‘Detox the Bullshit’: Ajakan Untuk Berhenti Ikut Tren Skincare yang Ribet

Di tengah maraknya tren skincare yang semakin kompleks, muncul pertanyaan sederhana: apakah merawat diri memang harus serumit itu?

Brand wellness asal Bali, Utama Spice, justru menawarkan pendekatan sebaliknya. Lewat kampanye bertajuk “Detox the Bullshit”, mereka mengajak konsumen meninggalkan rutinitas perawatan kulit yang berlapis-lapis dan kembali pada prinsip yang lebih sederhana, menggunakan produk yang tepat, seperlunya, dan konsisten.

Dalam beberapa tahun terakhir, dunia wellness memang dipenuhi berbagai tren baru. Dari rutinitas skincare 12 langkah, bangun pukul 4 pagi untuk “optimal living”, hingga berbagai ritual self-care yang kerap terasa seperti daftar pekerjaan tambahan.

Director Utama Spice, Ria Templer, melihat fenomena ini sebagai bentuk tekanan baru dalam gaya hidup modern.

“Wellness seharusnya tidak terasa seperti daftar tugas tanpa akhir atau ritual yang dibuat hanya agar terlihat menarik di Instagram,” ujarnya. Menurutnya, esensi perawatan diri justru terletak pada konsistensi dan kesederhanaan, serta kemampuan untuk mendengarkan kebutuhan tubuh sendiri.

Fenomena kelelahan akibat rutinitas yang terlalu kompleks kini semakin terasa.
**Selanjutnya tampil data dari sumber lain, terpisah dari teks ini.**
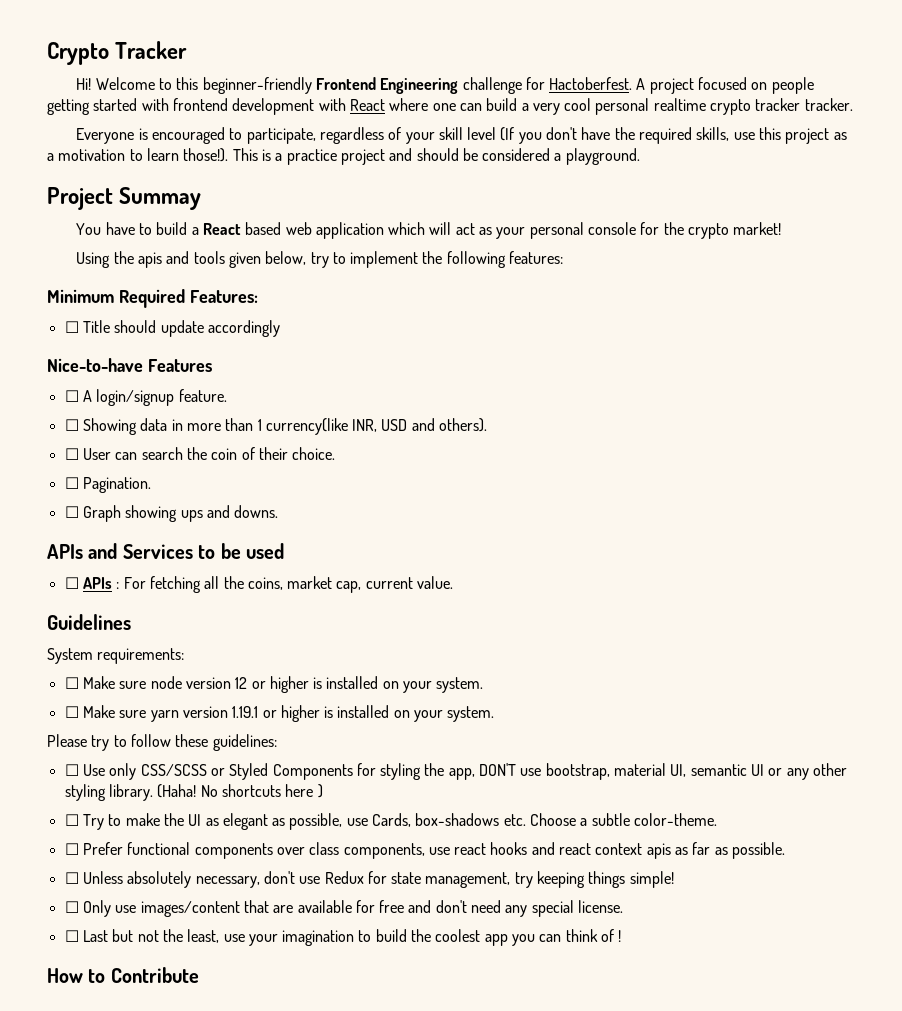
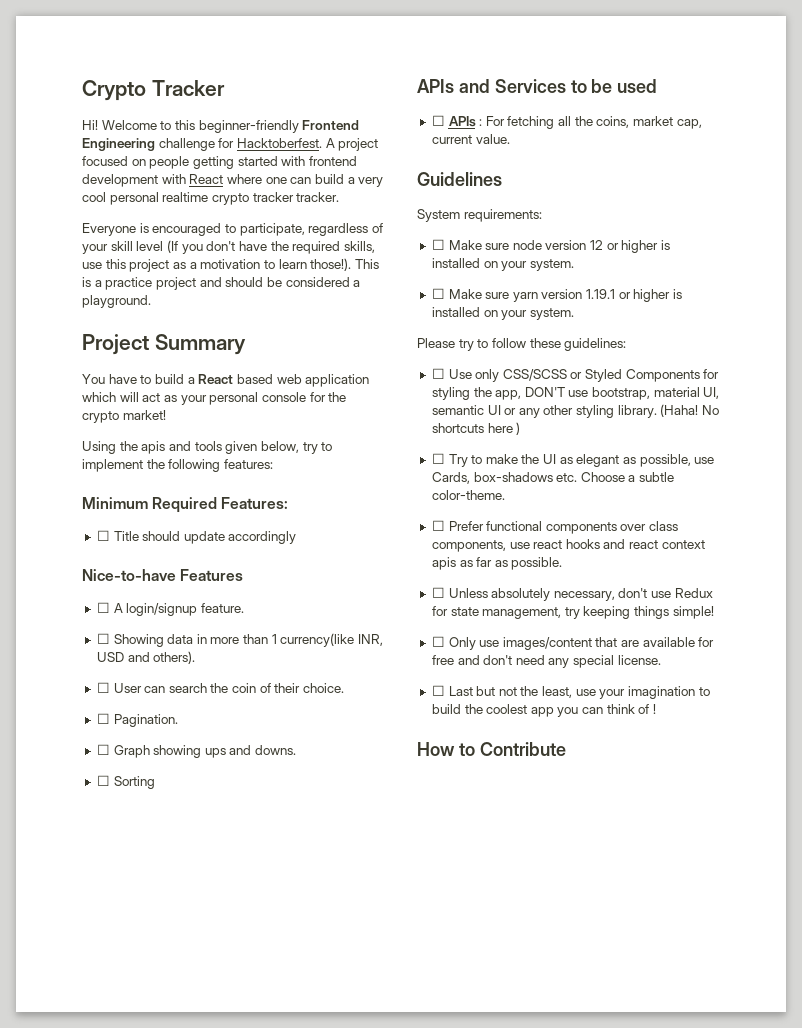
- Welcome to this beginner-friendly Frontend Engineering challenge for Hactoberfest.
+ Welcome to this beginner-friendly Frontend Engineering challenge for Hacktoberfest.
- Project Summay
+ Project Summary
+ ☐ Sorting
Konsumen dihadapkan pada puluhan produk, aturan penggunaan yang rumit, serta saran yang sering kali saling bertentangan, bahkan sebelum hari benar-benar dimulai.

Di titik inilah Utama Spice mencoba menawarkan pendekatan berbeda: perawatan diri yang realistis, tidak berlebihan, dan bisa benar-benar dijalani dalam keseharian.

Essential oils cajeput - Utama Spice
Perwatan diri seharusnya realistis dan tidak berlebihan (Foto: Dok. Utama Spice)

Beberapa produknya dirancang dengan prinsip langkah minimal, manfaat maksimal. Misalnya, Immortelle Serum dan Witch Hazel Toner yang cukup digunakan dalam ritual dua langkah sederhana, atau Energizing Body Balm yang bisa berfungsi sekaligus sebagai pelembap dan penyegar tubuh. Ada pula BreatheEase Aroma Set yang membantu menciptakan suasana tenang tanpa perlu pengetahuan khusus tentang aromaterapi.

Lebih dari sekadar produk, kampanye ini juga mengkritik fenomena wellness yang semakin bersifat performatif. Di media sosial, praktik self-care sering kali tampil sebagai gaya hidup yang harus terlihat sempurna, lengkap dengan ritual panjang, produk berderet, dan estetika yang tertata rapi.

Padahal, tidak semua orang benar-benar merasakan manfaat dari rutinitas yang begitu rumit.Utama Spice justru mengajak orang untuk mengambil langkah sebaliknya: melakukan lebih sedikit, tetapi dengan lebih sadar.

Bentuknya bisa sederhana, penyegaran singkat di pagi hari, ritual lima menit sebelum tidur, atau sekadar berhenti sejenak di tengah hari untuk bernapas.

Karena pada akhirnya, wellness bukan tentang mengikuti tren terbaru di internet. Ia lebih tentang merasa nyaman dengan diri sendiri, memahami ritme tubuh, dan menjalani perawatan diri dengan cara yang jujur serta berkelanjutan.

Jika rutinitas self-care sudah terasa seperti proyek manajemen waktu lengkap dengan alarm pukul 4 pagi dan spreadsheet, mungkin memang sudah waktunya melakukan satu hal: detox the bullshit.